On June 8, Esper and Army Secretary Ryan McCarthy said they were open to a conversation about changing the names of 10 Army posts named in honor of Confederate generals after recent protests on systemic racism and police brutality sparked debates about how to deal with public symbols of the Confederacy in monuments as well as the names of military installations.

However, shortly after Esper’s and McCarthy’s comments, President Donald Trump tweeted his administration would not consider it.
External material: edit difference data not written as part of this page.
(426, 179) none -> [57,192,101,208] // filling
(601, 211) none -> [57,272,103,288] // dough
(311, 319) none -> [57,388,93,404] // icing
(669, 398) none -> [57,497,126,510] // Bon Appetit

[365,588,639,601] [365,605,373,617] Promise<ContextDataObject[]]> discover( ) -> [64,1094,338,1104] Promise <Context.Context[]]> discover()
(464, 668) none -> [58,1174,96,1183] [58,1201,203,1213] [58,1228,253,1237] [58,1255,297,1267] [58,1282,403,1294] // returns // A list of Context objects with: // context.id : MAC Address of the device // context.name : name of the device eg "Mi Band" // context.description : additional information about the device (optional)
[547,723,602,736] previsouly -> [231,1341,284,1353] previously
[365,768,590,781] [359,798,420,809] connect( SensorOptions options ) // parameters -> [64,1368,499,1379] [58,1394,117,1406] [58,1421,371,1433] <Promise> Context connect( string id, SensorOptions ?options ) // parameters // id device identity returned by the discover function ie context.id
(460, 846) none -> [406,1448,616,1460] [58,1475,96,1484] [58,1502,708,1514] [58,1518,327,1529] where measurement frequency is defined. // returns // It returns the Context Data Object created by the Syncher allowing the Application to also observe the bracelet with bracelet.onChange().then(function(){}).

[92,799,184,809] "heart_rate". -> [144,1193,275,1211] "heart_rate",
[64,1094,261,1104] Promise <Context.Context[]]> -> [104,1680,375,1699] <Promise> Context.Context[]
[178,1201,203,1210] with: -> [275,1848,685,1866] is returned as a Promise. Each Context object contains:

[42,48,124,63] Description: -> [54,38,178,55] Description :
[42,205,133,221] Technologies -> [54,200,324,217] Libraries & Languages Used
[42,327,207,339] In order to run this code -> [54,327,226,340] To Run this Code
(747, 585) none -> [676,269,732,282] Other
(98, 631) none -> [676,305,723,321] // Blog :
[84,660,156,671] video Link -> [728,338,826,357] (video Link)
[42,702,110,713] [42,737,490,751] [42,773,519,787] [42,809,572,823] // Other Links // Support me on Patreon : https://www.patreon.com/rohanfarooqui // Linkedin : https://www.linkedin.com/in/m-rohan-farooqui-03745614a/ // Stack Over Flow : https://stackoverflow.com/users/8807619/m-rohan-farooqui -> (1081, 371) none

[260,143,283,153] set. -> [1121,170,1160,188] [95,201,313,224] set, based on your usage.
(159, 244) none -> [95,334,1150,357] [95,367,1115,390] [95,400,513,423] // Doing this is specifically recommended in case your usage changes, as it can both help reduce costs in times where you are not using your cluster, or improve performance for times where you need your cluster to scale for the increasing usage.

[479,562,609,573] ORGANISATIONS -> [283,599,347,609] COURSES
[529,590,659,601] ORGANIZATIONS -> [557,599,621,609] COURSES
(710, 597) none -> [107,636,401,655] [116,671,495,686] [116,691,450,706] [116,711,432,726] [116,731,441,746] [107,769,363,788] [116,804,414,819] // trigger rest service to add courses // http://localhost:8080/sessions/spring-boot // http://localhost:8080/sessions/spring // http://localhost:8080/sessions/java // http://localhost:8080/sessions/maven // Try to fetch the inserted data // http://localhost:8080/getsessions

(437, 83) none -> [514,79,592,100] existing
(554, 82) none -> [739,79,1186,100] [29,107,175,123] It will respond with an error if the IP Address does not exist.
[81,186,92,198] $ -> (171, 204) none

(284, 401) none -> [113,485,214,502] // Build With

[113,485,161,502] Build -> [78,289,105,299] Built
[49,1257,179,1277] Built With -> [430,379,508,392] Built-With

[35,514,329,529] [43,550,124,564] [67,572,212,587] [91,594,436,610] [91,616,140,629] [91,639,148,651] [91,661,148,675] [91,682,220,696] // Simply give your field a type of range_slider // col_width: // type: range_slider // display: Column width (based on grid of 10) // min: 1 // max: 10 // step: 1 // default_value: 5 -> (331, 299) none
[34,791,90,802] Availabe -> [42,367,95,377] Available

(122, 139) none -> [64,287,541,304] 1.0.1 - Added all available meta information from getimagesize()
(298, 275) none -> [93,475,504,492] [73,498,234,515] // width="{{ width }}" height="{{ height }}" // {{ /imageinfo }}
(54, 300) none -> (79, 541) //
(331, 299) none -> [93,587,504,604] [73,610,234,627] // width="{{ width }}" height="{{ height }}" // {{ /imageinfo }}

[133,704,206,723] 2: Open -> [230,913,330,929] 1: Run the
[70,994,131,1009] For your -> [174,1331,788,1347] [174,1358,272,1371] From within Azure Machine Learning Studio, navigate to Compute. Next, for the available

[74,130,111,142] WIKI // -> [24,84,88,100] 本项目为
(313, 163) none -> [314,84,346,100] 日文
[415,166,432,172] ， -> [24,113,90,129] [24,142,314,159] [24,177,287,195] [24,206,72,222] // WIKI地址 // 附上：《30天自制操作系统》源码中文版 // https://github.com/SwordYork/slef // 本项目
This standalone bill follows a bipartisan version of an amendment that Warren, a member of Senate Armed Services Committee, introduced June 9 that was added to the Senate version of the fiscal year 2021 National Defense Authorization Act, according to the statement. That proposal calls for the removal of names linked to the Confederacy from military property within three years and also sets up a process to identify military assets honoring Confederates and removal requirements.

“[Senate Armed Services Committee] has already passed a version of my proposal in the annual defense bill — and Senate Republicans should make sure that bipartisan compromise stays intact,” Warren said in a prepared statement.

With the new standalone legislation, the Democratic senators want to see a faster removal of Confederate names to within one year of the bill becoming law “because we need to stop honoring this ugly legacy immediately," Warren said.

The House also has a bill that was introduced June 11 by Reps. Don Bacon, R-Neb., and Anthony Brown, D-Md., that would put together a commission to review and make recommendations on renaming military installations and other Defense Department property within a year.

The 10 Army posts named in honor of Confederate generals are Camp Beauregard and Fort Polk in Louisiana; Fort Benning and Fort Gordon in Georgia; Fort Bragg in North Carolin; Fort A.P. Hill, Fort Lee and Fort Pickett in Virginia; Fort Rucker in Alabama; and Fort Hood in Texas. The installations were named primarily during the south’s Jim Crow era in the 1910s and 1940s.

The Navy also has two ships related to the Confederacy: the guided-missile cruiser USS Chancellorsville, named after a Confederate victory in 1863 during the Civil War, and the oceanographic survey ship USNS Maury, named after Matthew Fontaine Maury, who was an important oceanographer. Maury resigned his commission in the U.S. Navy to serve in the Confederate navy, according to a report by U.S. Naval Institute News.